11/11/2025
The Surprising, Newly-Discovered COVID Vaccine Side Effect
There's a potentially new incentive to get vaccinated and boosted: A University of Florida study in the journal Nature revealed a link between mRNA-based COVID vaccines and surviving cancer.
Researchers examined clinical outcomes for more than 1,000 late-stage melanoma and lung cancer patients who were treated with a type of immunotherapy called immune checkpoint inhibitors. Immune checkpoint inhibitors block a protein that tumor cells create to deactivate immune cells, essentially training patients' immune systems to kill cancer cells.
Patients in the study who got either the Moderna or Pfizer mRNA COVID-19 vaccines within 100 days of beginning immunotherapy were more than twice as likely to survive after three years as patients who didn't receive either jab. Further, patients whose tumors don't respond well to immunotherapy were five times more likely to survive past three years if they had a Pfizer or Moderna mRNA COVID vaccine than patients who didn't get vaccinated. Finally, these results held up even when researchers factored in variables like co-morbidities, disease severity and patients' other medical conditions.
Uh, this is pretty huge, but what does it all actually mean in practice? We asked infectious disease experts and oncology researchers.

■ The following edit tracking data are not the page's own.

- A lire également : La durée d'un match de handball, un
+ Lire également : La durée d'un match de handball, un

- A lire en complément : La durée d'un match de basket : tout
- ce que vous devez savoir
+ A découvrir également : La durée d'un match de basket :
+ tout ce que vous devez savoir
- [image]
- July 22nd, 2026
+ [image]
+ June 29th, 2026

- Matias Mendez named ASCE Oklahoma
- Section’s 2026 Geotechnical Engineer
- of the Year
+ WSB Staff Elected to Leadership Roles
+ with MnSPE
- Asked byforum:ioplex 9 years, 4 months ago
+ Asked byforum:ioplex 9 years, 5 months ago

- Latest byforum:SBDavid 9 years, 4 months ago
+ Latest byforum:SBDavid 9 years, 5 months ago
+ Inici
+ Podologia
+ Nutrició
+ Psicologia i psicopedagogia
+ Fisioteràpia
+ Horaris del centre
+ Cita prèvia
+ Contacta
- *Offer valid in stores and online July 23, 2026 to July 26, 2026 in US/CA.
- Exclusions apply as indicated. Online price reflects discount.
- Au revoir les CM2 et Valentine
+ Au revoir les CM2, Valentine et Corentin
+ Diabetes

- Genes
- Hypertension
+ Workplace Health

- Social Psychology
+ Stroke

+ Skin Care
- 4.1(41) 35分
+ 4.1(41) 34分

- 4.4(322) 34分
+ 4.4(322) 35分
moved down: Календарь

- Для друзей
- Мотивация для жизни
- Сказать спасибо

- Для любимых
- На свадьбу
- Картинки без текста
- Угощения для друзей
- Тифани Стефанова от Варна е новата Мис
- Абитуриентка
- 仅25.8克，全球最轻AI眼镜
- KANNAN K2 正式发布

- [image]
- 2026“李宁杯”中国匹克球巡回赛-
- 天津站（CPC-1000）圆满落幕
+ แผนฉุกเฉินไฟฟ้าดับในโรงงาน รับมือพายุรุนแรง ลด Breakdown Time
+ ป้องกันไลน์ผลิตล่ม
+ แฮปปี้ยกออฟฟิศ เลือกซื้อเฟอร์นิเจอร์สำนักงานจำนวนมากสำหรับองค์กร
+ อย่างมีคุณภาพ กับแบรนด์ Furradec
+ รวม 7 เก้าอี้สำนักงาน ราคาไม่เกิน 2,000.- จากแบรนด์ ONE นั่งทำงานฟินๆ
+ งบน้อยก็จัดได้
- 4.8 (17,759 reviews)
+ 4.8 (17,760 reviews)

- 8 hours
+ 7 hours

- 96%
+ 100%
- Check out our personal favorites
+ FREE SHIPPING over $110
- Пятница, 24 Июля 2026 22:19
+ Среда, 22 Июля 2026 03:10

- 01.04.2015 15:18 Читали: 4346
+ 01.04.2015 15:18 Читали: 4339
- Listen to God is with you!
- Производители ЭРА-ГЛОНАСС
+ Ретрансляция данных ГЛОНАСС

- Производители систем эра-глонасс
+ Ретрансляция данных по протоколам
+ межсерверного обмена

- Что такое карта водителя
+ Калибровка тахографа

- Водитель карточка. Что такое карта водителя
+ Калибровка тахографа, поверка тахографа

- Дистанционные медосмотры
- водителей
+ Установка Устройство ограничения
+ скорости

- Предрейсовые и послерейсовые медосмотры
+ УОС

"This study opens an intriguing possibility: that modern mRNA vaccines—originally designed to prevent viral infections—may enhance the efficacy of cancer immunotherapy, particularly immune checkpoint blockade," Dr. Zihai Li, MD., Ph.D., founding director of Pelotonia Institute for Immuno-Oncology, Klotz Memorial Chair in Cancer Research and professor at the Ohio State University College of Medicine, explains. "In other words, receiving an mRNA vaccine around the time of immunotherapy could 'prime' the immune system to respond more vigorously against cancer."
That surely sounds promising, but Dr. Li points out something significant in the research that's important to keep in mind.
"The findings are most directly relevant to solid tumors such as lung cancer and melanoma, where they have the most data, and that checkpoint blockade is already a mainstay of treatment," he says. "However, much remains to be learned ... In patients, the only mRNA vaccines they looked at were mRNA vaccines against SARS-CoV2. If confirmed, these findings could reshape how we integrate vaccines and immunotherapy, transforming preventive vaccines into therapeutic allies against cancer."
With all that said, please keep in mind that this isn't a cure.
"Current clinical guidelines, including those from the American Society of Clinical Oncology (ASCO), do not recognize direct anti-cancer effects as a rationale for COVID-19 vaccination in cancer patients,"
Dr. Steven Goldberg, MD, MBA, chief medical officer at HealthTrackRx, advises. "The primary benefit of COVID-19 vaccination in this population is the prevention of COVID-19 and its complications."